Zabójca-pedofil wróci za kraty
Jest decyzja w sprawie Trynkiewicza: sąd chce izolacji
Ustawa o bestiach, wzbudzająca wiele emocji i krytykowana przez środowiska prawnicze oraz psychiatrów, znalazła praktyczne zastosowanie. Sąd Okręgowy w Rzeszowie na wniosek dyrektora tamtejszego więzienia orzekł potrzebę izolacji Mariusza Trynkiewicza, który w 1988 r. zamordował na tle pedofilskim czterech chłopców. Trynkiewicz miałby trafić do specjalnego ośrodka. Decyzja sądu nie jest jeszcze prawomocna. Trynkiewiczowi przysługuje odwołanie i jest pewne, że z niego skorzysta. Jego obrońca (z urzędu) już zapowiedział, że wniesie o powołanie innych biegłych, bo ma zastrzeżenia do sposobu wydania opinii przez psychologów i psychiatrów powołanych przez sąd.
Wydaje się, że ekspertyza nowych biegłych nie będzie się różniła od tej, na podstawie której sąd podjął decyzję, bowiem seryjny zabójca nawet po ponad 26 latach spędzonych w kryminale nie poddał się procesowi resocjalizacji i nie zmienił swoich preferencji.

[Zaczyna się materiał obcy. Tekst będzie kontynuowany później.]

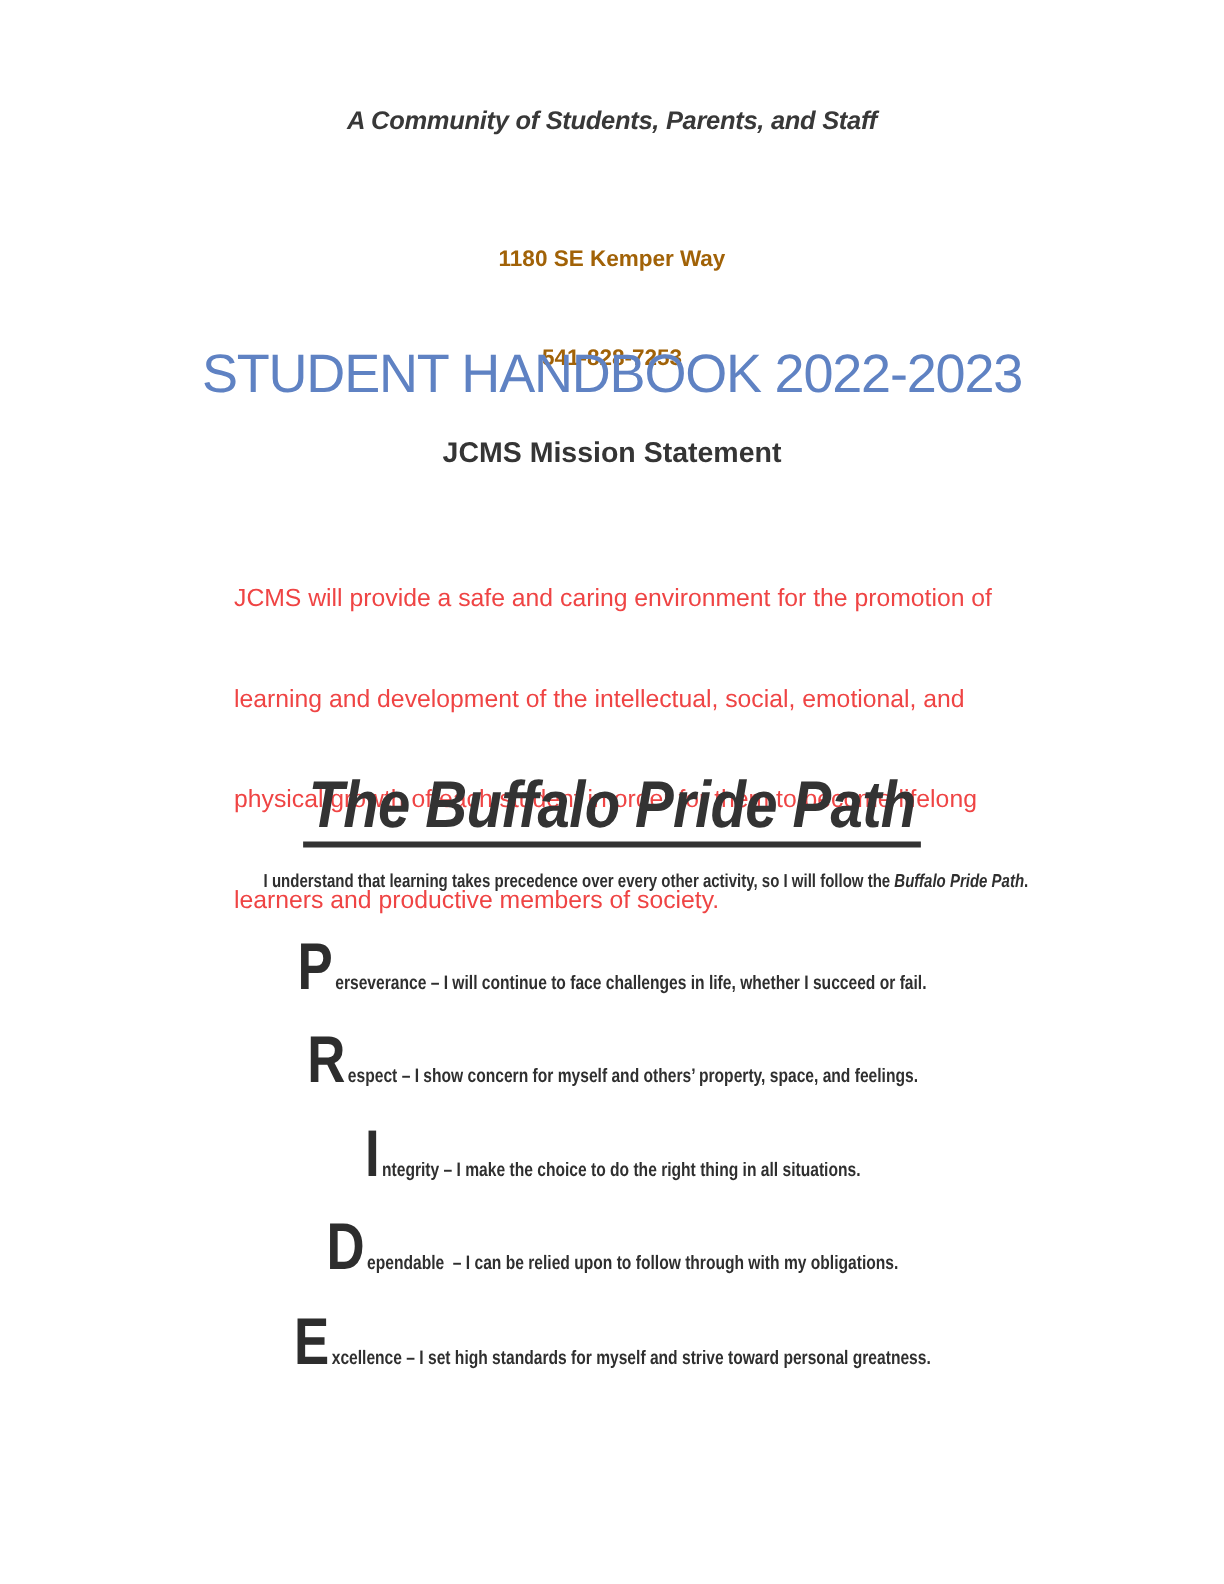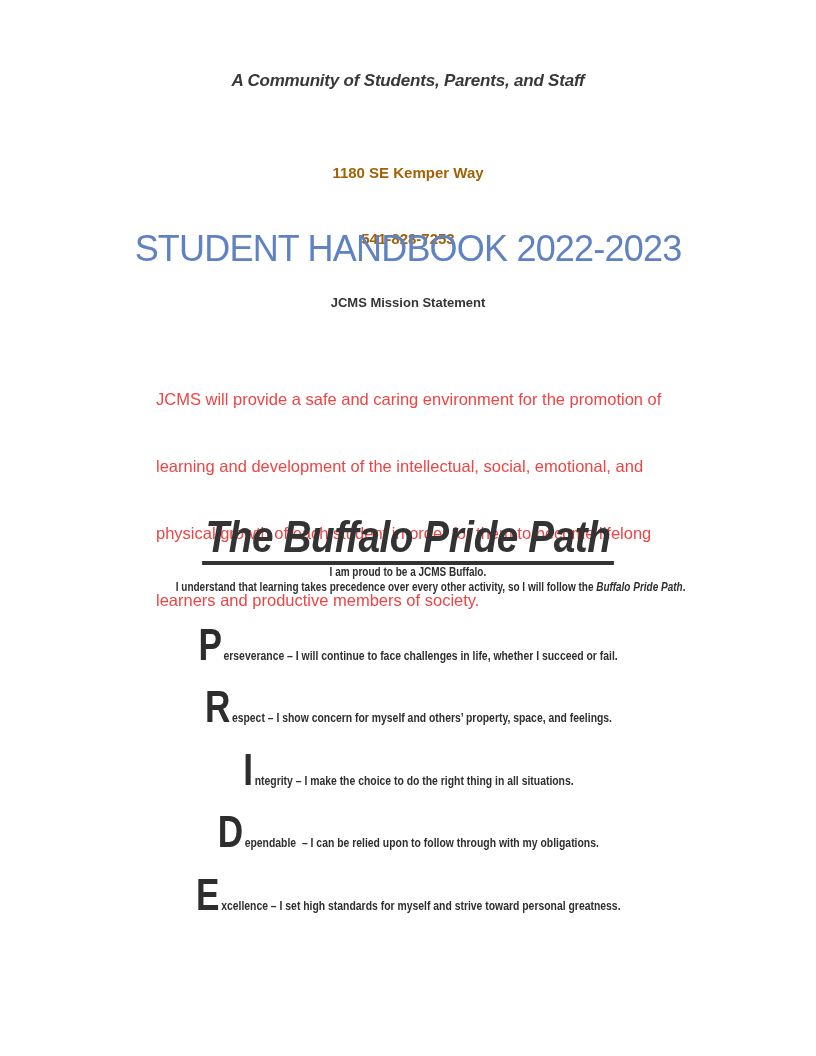--- a/index.html
+++ b/index.html
@@ -56,7 +56,7 @@
 
   .mission-heading {
     top: 277px;
-    font-size: 13px;
+    font-size: 19px;
     font-weight: bold;
     color: #353535;
     line-height: 20px;

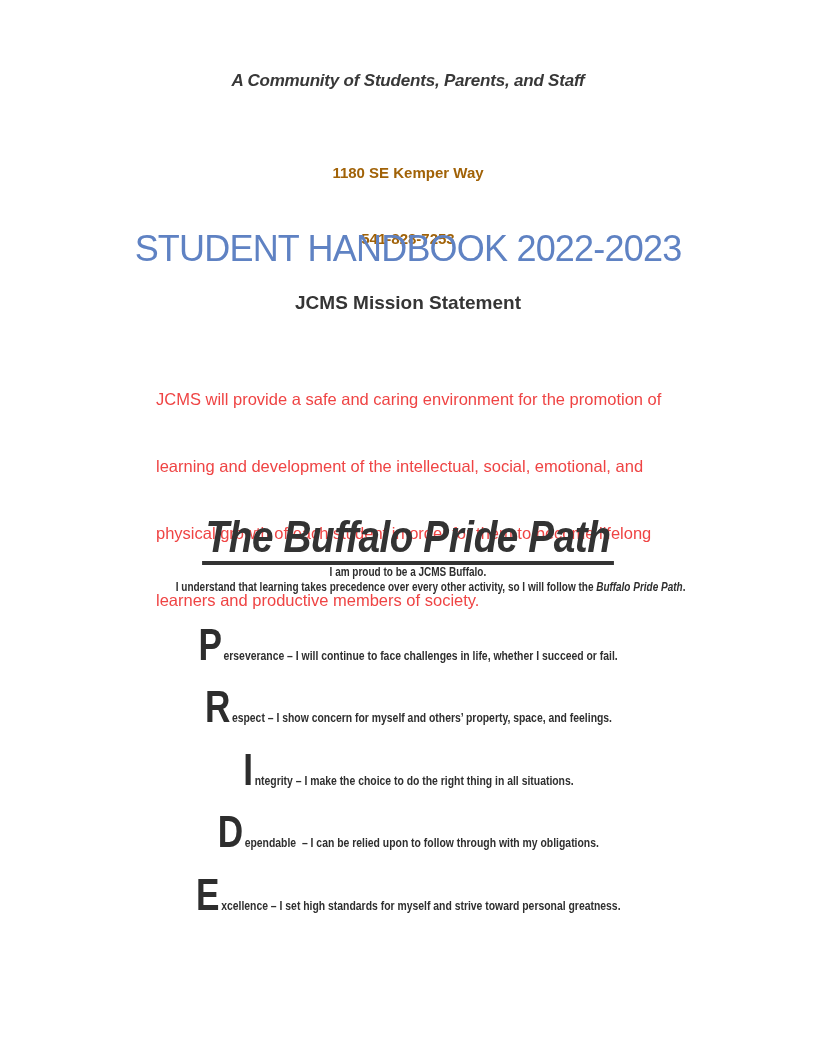--- a/index.html
+++ b/index.html
@@ -163,9 +163,6 @@
     <span class="pride-heading">The Buffalo Pride Path</span>
   </div>
 
-  <div class="centered-row intro-line-1">
-    <span class="condensed-bold">I am proud to be a JCMS Buffalo.</span>
-  </div>
 
   <div class="centered-row intro-line-2">
     <span class="condensed-bold"><span>I understand that learning takes precedence over every other activity, so I will follow the </span><span class="intro-italic">Buffalo Pride Path</span><span>.</span></span>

Nawet nie dlatego, że nie chciał. Skazy na jego osobowości powodują, że nie mógł – nawet usilnie nad sobą pracując – naprawić charakteru. Obawa, że nadal może zabijać, jest w pełni uzasadniona.
Umieszczony w psychiatrycznym ośrodku izolacyjnym będzie co pół roku poddawany nowej ocenie sądowej – czy możliwe jest wypuszczenie go na wolność. Według specjalistów pozostanie w zamknięciu (chociaż przecież nie w więzieniu) do końca życia. Zdejmie to z policji kosztowny i pracochłonny obowiązek chronienia Trynkiewicza przed zemstą, ale i ochrony społeczeństwa przed nim.
Z punktu widzenia kultury prawnej obowiązującej w Polsce to fatalne rozwiązanie, bo przy pomocy sztuczki prawnej złamano zasadę mówiącą o tym, że nie można dwa razy karać za czyn już osądzony i że prawo nie może działać wstecz.